··· Provided material

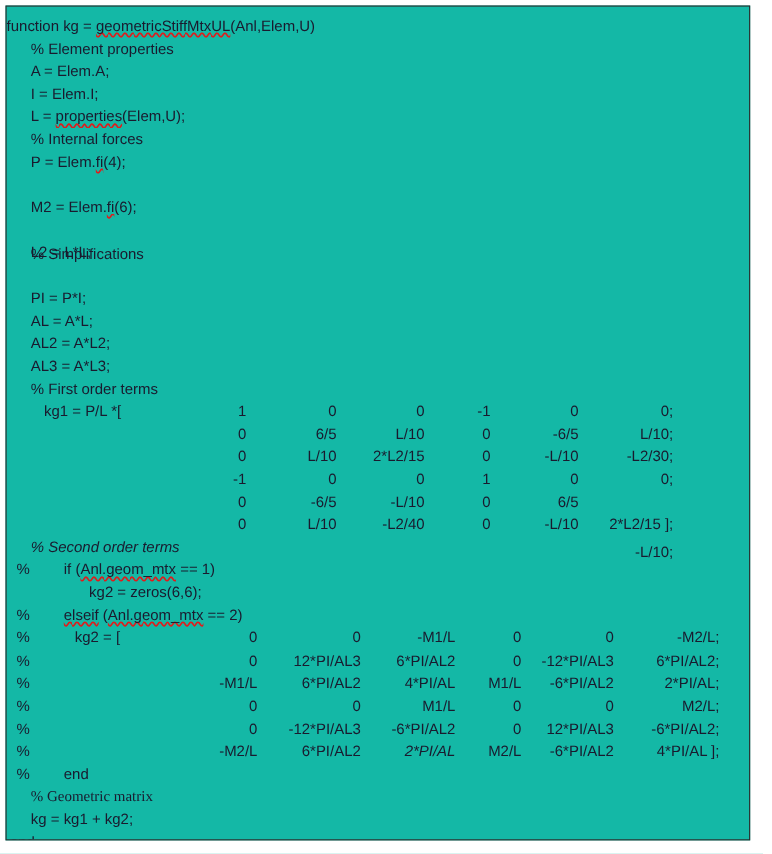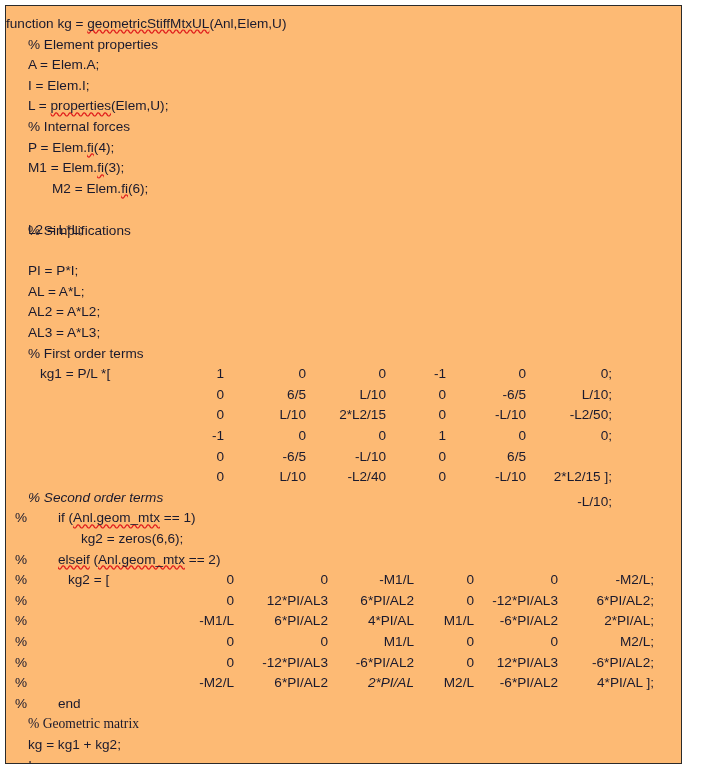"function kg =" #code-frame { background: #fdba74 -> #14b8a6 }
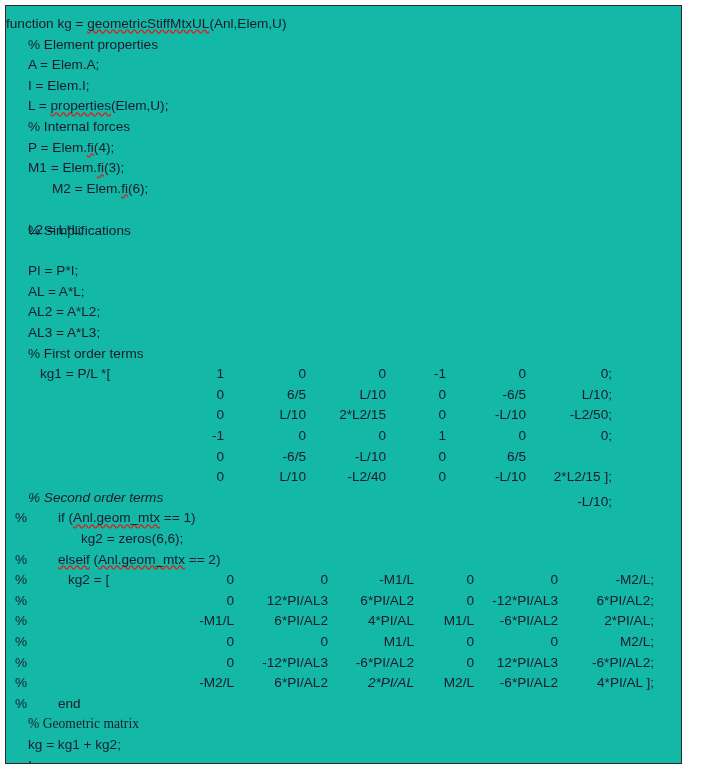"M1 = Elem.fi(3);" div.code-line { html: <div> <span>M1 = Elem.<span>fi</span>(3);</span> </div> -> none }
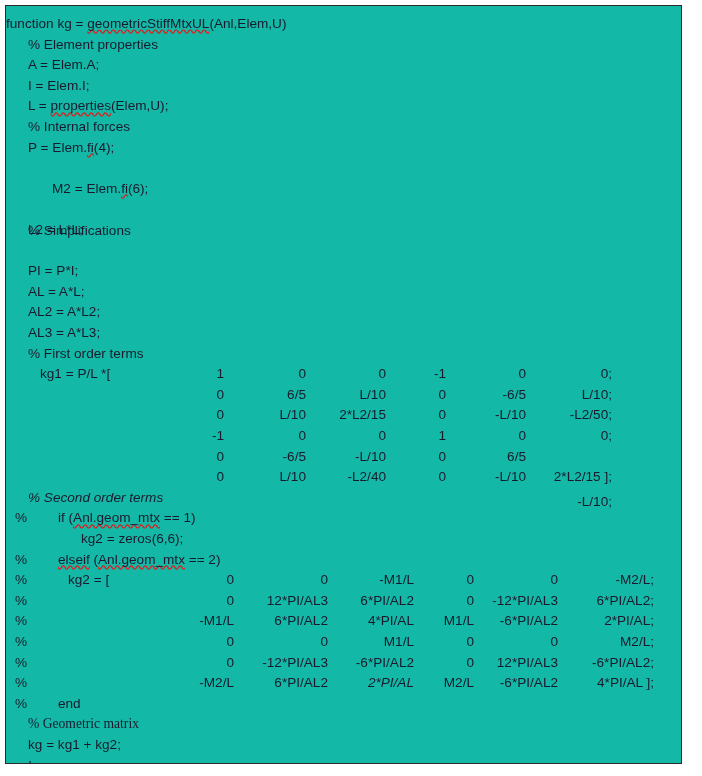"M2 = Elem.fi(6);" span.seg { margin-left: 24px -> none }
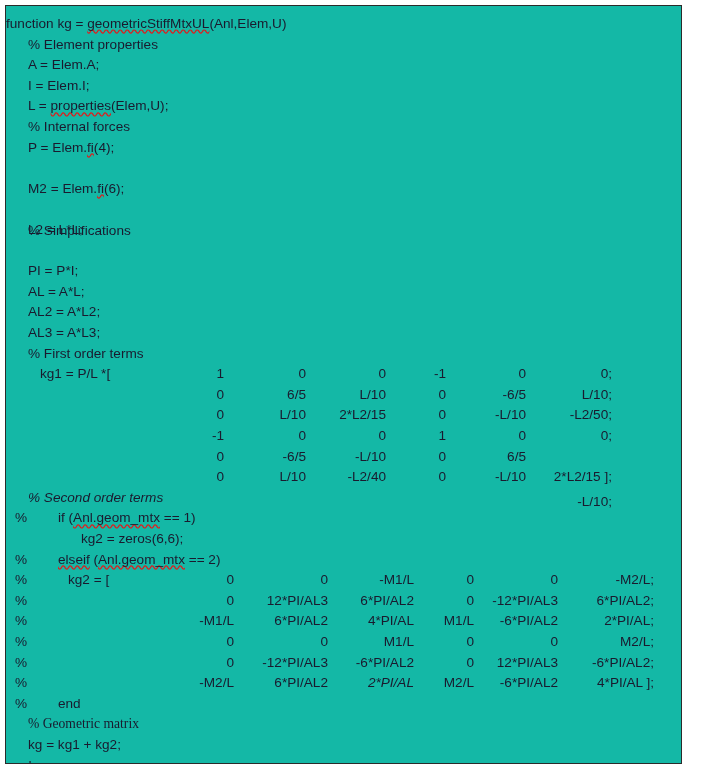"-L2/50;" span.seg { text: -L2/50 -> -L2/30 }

······
··· Provided material

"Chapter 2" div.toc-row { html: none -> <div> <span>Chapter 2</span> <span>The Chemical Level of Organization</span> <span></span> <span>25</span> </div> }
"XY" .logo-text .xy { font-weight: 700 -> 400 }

······

**What you have to do**
Treat the line with "margin-left: 24px ->" as the start and the line with "text: -L2/50 ->" as the end, and return exactly that span of the data above, both ends included, without pictures.

**Written solution**
"M2 = Elem.fi(6);" span.seg { margin-left: 24px -> none }
"-L2/50;" span.seg { text: -L2/50 -> -L2/30 }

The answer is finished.